Ces  cinq derniers mois ont été marqués par une accélération de la dégradation de la situation sécuritaire notamment dans le Nord, dans la Boucle du Mouhoun, à l’Est et au Sahel. Plus de la moitié du territoire échappe au contrôle de l’État avec à la clé plus de 2000 morts du fait du terrorisme de janvier à nos jours. S’il y a eu beaucoup d’opérations militaires sur le terrain, le peuple burkinabè attend inlassablement toujours la guerre promise contre le terrorisme.

Des villages entiers sont  mis sous coupe réglée et d’innombrables villes retiennent leur souffle dans l’isolement avec un fort  sentiment d’abandon total. Leur détresse semble inaudible du paisible peuple de Ouagadougou où siègent les grandes institutions démocratiques qui reflètent très rarement les besoins existentiels du peuple, sans lequel elles n’ont pourtant aucune raison d’être.

La crise humanitaire s’est également accentuée avec un nombre croissant de déplacés internes : 398000 personnes déplacées en 7 mois, dépassant largement le nombre  total de déplacés en 2021 qui était de 355000. Aucun (ou presque) déplacé interne n’a pu rejoindre son village du fait de la reconquête du territoire par l’État.

C’est plutôt pour fuir les conditions exécrables des camps de fortune que des milliers de personnes sont effectivement retournées dans leurs villages pour se soumettre aux règles des nouveaux maîtres de leurs localités. Aucune localité n’a été libérée pour espérer voir le retour progressif de l’État, protecteur qui a abandonné des populations en danger de mort.

Quant au nombre d’écoles fermées, les prévisions les plus optimistes tournent autour de  5000 à la rentrée prochaine contre un peu plus de 3000 en janvier dernier.

A écouter la rhétorique politicienne, on pourrait bien se demander s’il n’y a pas deux Burkina Faso, tant celui que décrit le gouvernement et ses supporteurs est bien loin de la réalité du terrain.

Les principales routes qui relient la capitale aux grandes villes de l’intérieur ne sont plus sûres du fait des attaques ou des actes de sabotage des groupes armés terroristes.

Avec 18%, le taux de l’inflation a atteint un niveau jamais égalé dans l’histoire du pays.
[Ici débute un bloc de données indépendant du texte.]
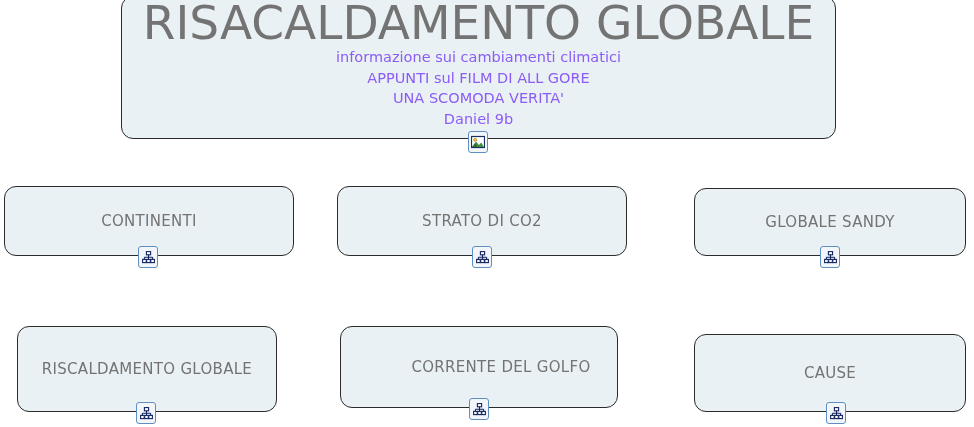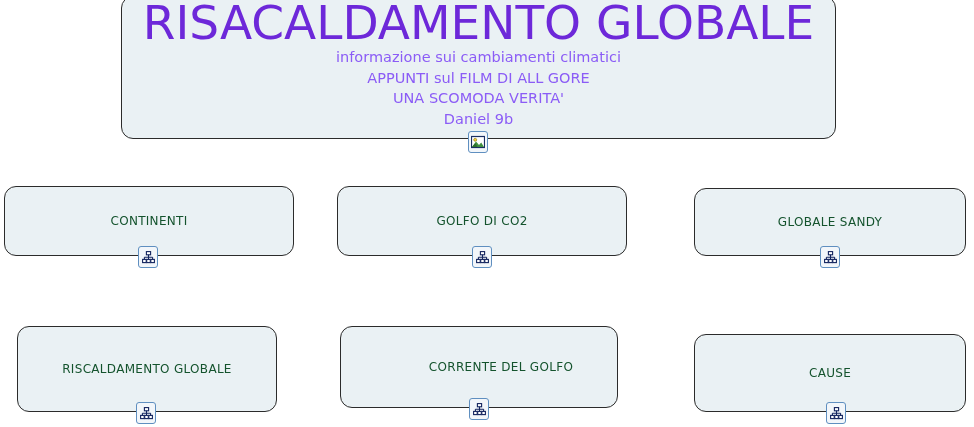--- a/index.html
+++ b/index.html
@@ -57,7 +57,7 @@
   }
   .title-main {
     font-size: 47px;
-    color: #6d28d9;
+    color: #737373;
     line-height: 1.02;
     white-space: nowrap;
     letter-spacing: 0px;

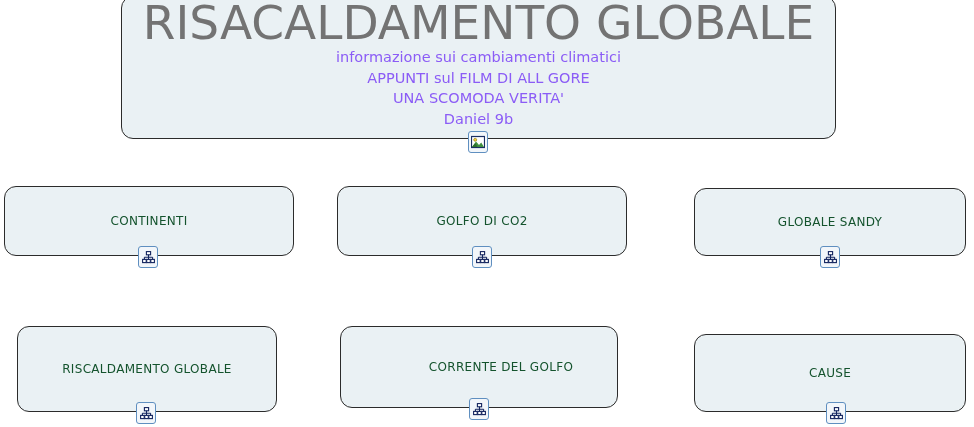--- a/index.html
+++ b/index.html
@@ -33,8 +33,8 @@
   }
 
   .node-label {
-    font-size: 12px;
-    color: #14532d;
+    font-size: 15px;
+    color: #737373;
     letter-spacing: 0.3px;
     text-align: center;
     line-height: 1.2;

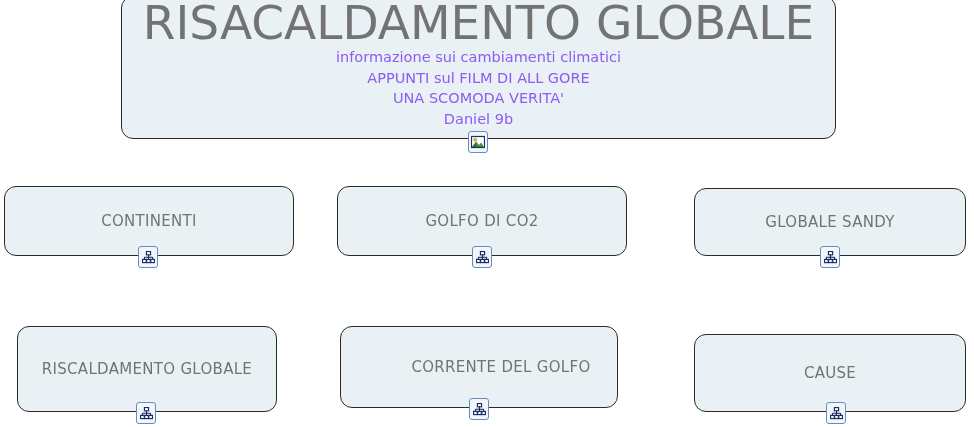--- a/index.html
+++ b/index.html
@@ -122,7 +122,7 @@
   </div>
 
   <div class="node" style="left:337px; top:186px; width:290px; height:70px;">
-    <span class="node-label">GOLFO DI CO2</span>
+    <span class="node-label">STRATO DI CO2</span>
   </div>
   <div class="edge-icon" style="left:472px; top:246px;">
     <svg width="13" height="13" viewBox="0 0 13 13">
Une crise qui affecte gravement le quotidien des populations sans que le gouvernement ne soit capable de prendre des mesures d’accompagnement à la hauteur des attentes.

Les prix des denrées de première nécessité ont explosé et le carburant a connu deux augmentations en 6 mois. Pis, la hausse des prix des denrées ne s’est pas accompagnée d’une augmentation du pouvoir d’achat des Burkinabè sauf celui des membres du gouvernement dont les salaires ont doublé sans scrupule.
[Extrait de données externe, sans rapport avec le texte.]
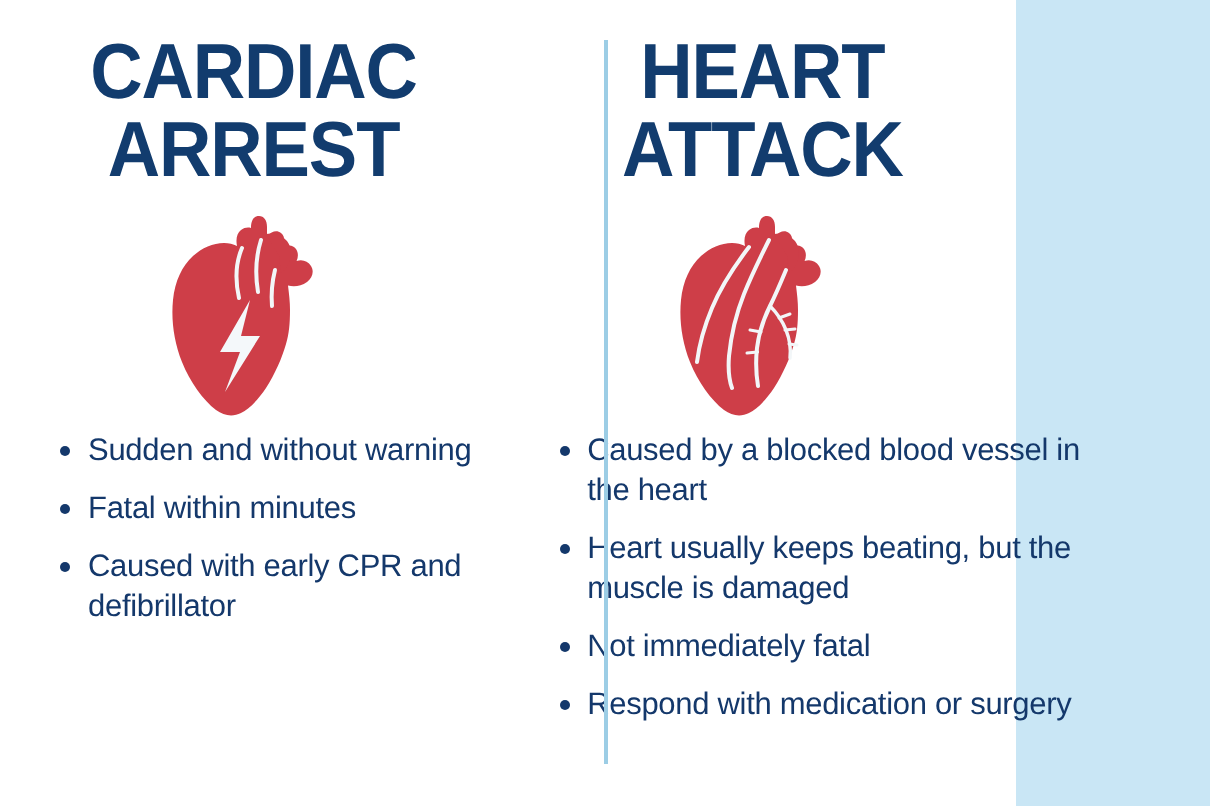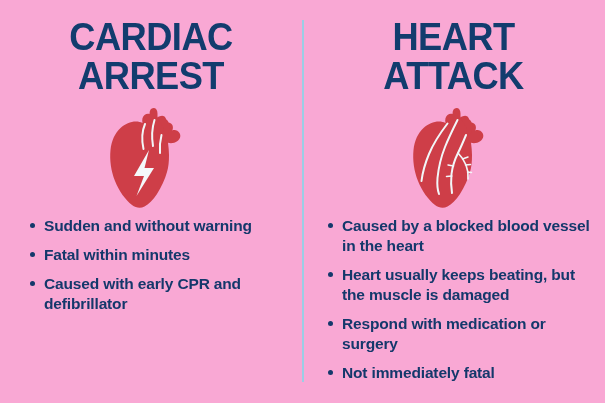--- a/index.html
+++ b/index.html
@@ -16,9 +16,9 @@
   }
   .infographic {
     position: relative;
-    width: 605px;
+    width: 508px;
     height: 403px;
-    background: #f9a8d4;
+    background: #ffffff;
     box-sizing: border-box;
   }
   .divider {

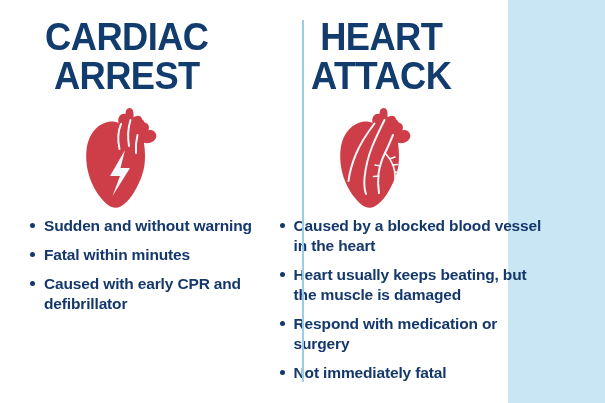--- a/index.html
+++ b/index.html
@@ -94,7 +94,7 @@
     margin-bottom: 9px;
     color: #14386b;
     font-family: "Liberation Sans", sans-serif;
-    font-weight: bold;
+    font-weight: normal;
     font-size: 15.5px;
     line-height: 20px;
     letter-spacing: -0.15px;

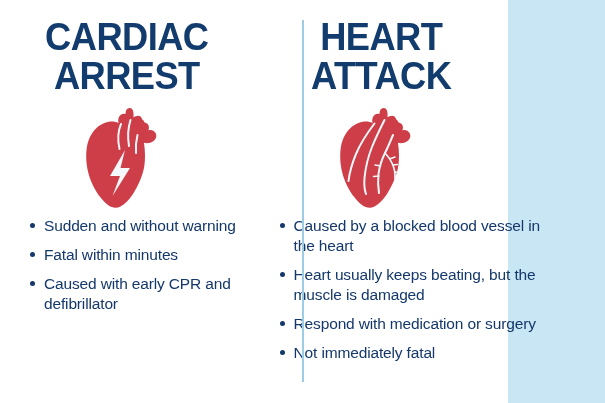--- a/index.html
+++ b/index.html
@@ -292,12 +292,12 @@
         </li>
         <li class="bullet">
           <span class="dot"></span>
+          <span class="text">Not immediately fatal</span>
+        </li>
+        <li class="bullet">
+          <span class="dot"></span>
           <span class="text">Respond with medication or surgery</span>
         </li>
-        <li class="bullet">
-          <span class="dot"></span>
-          <span class="text">Not immediately fatal</span>
-        </li>
       </ul>
 
     </div>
Le pays fait face à une crise économique sévère, obligeant ainsi beaucoup d’opérateurs économiques à abandonner de vastes chantiers pour s’installer en Côte d’Ivoire où l’environnement des affaires semble plus attractif. Sur le plan des libertés individuelles, on assiste à un recul grave marqué par une volonté de taire les voix discordantes et de caporalisation des médias. Au plan social, le pays a de plus en plus mal à sa cohésion.
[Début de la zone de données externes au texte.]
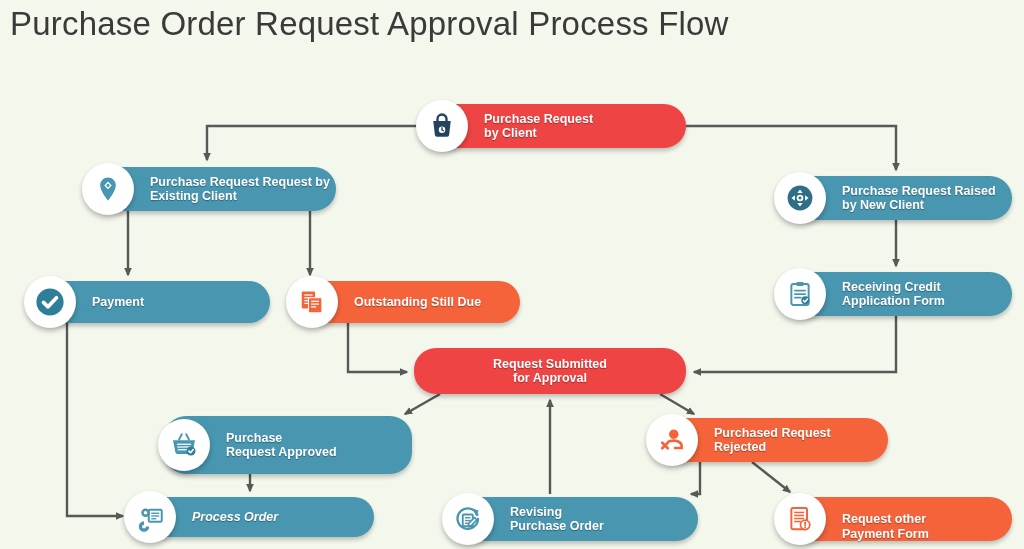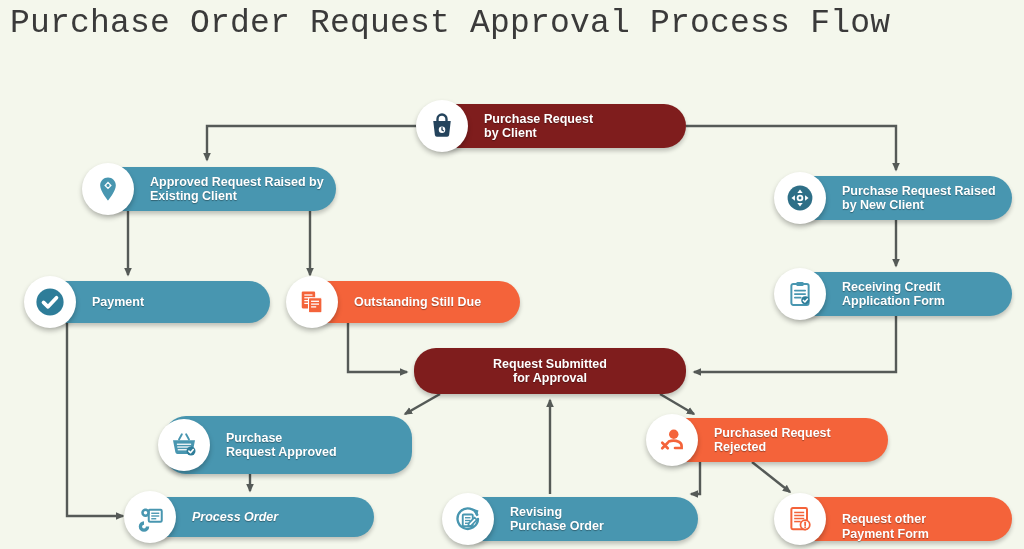--- a/index.html
+++ b/index.html
@@ -18,7 +18,6 @@
     color:#3a3a3a; font-weight:400;
     letter-spacing:0.2px;
     white-space:nowrap;
-    font-family:Liberation Mono, monospace;
   }
 
   svg.edges { position:absolute; left:0; top:0; width:1024px; height:549px; }

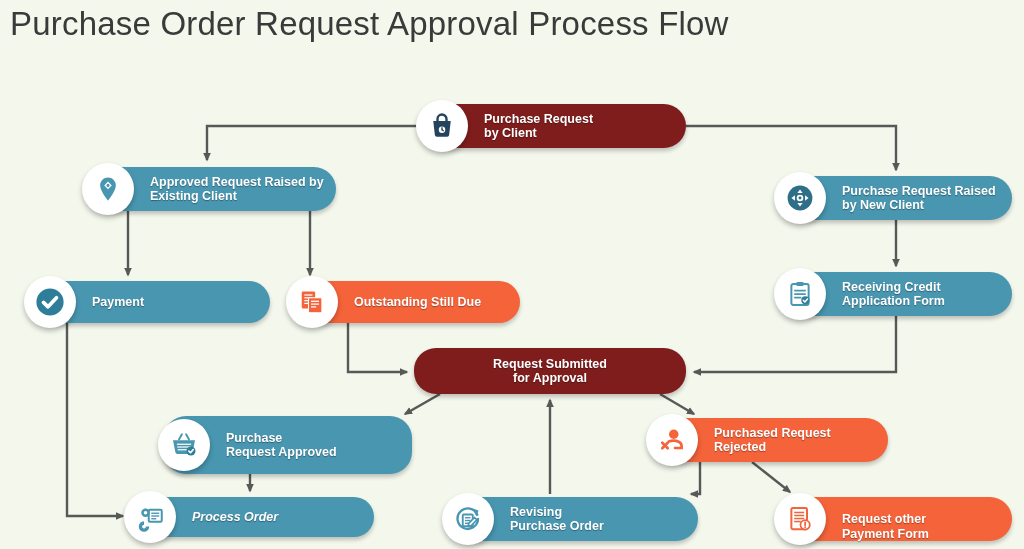--- a/index.html
+++ b/index.html
@@ -29,7 +29,7 @@
     box-sizing:border-box;
     box-shadow:0 3px 4px rgba(0,0,0,0.22);
   }
-  .node.navy  { background:#7f1d1d; }
+  .node.navy  { background:#ef4444; }
   .node.teal  { background:#4896b0; }
   .node.orange{ background:#f4633a; }
 

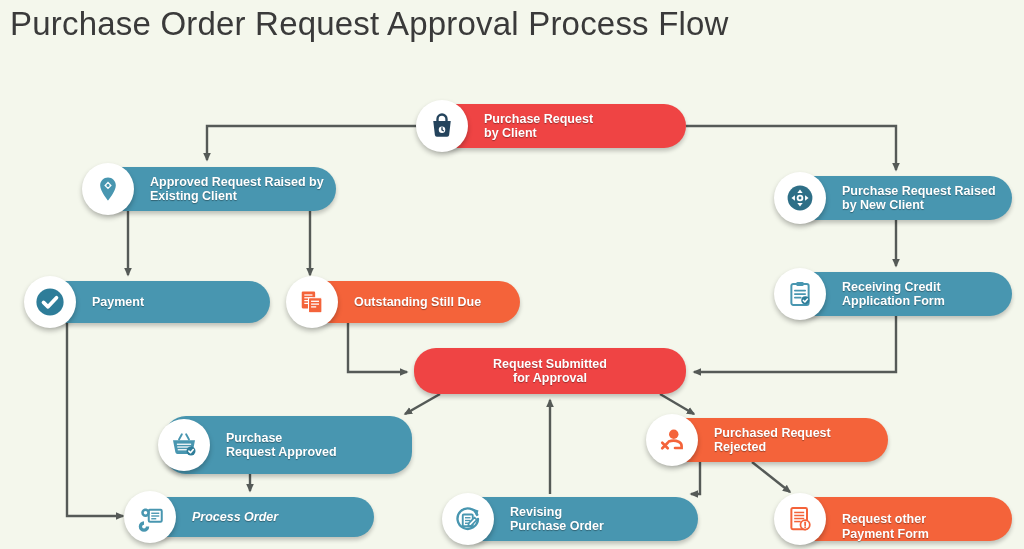--- a/index.html
+++ b/index.html
@@ -110,7 +110,7 @@
         <circle cx="12" cy="8.9" r="1.3" fill="#4896b0"></circle>
       </svg>
     </span>
-    <span class="label">Approved Request Raised by
+    <span class="label">Purchase Request Request by
 Existing Client</span>
   </div>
La réconciliation nationale a pris du plomb dans l’aile avec le retour controversé de Blaise Compaoré, condamné à la perpétuité dans l’affaire Sankara. Ce qui n’a pas manqué de porter un coup dur à l’indépendance de la justice et surtout au sacro-saint principe de séparation des pouvoirs. Quand un citoyen condamné à la peine la plus infamante rentre au pays sous la protection de celui même qui a fait le serment devant le peuple de respecter et de faire respecter les lois de la République, il y a de quoi s’inquiéter pour l’avenir immédiat d’un tel pays.

 En un mot comme en mille, c’est un coup de massue qui marquera un tournant singulier  dans l’histoire de la Justice.

Désormais les Burkinabè, même les plus incrédules, se sont fait leur religion. Il s’agit clairement d’un hypothétique projet de restauration du défunt régime de Blaise Compaoré.

Mais, tout semble encore rattrapable à condition de revenir aux fondamentaux en se concentrant sur l’objectif stratégique numéro un à savoir la restauration de l’intégrité du territoire. C’est la seule restauration qui vaille pour l’honneur de l’armée et la dignité du peuple.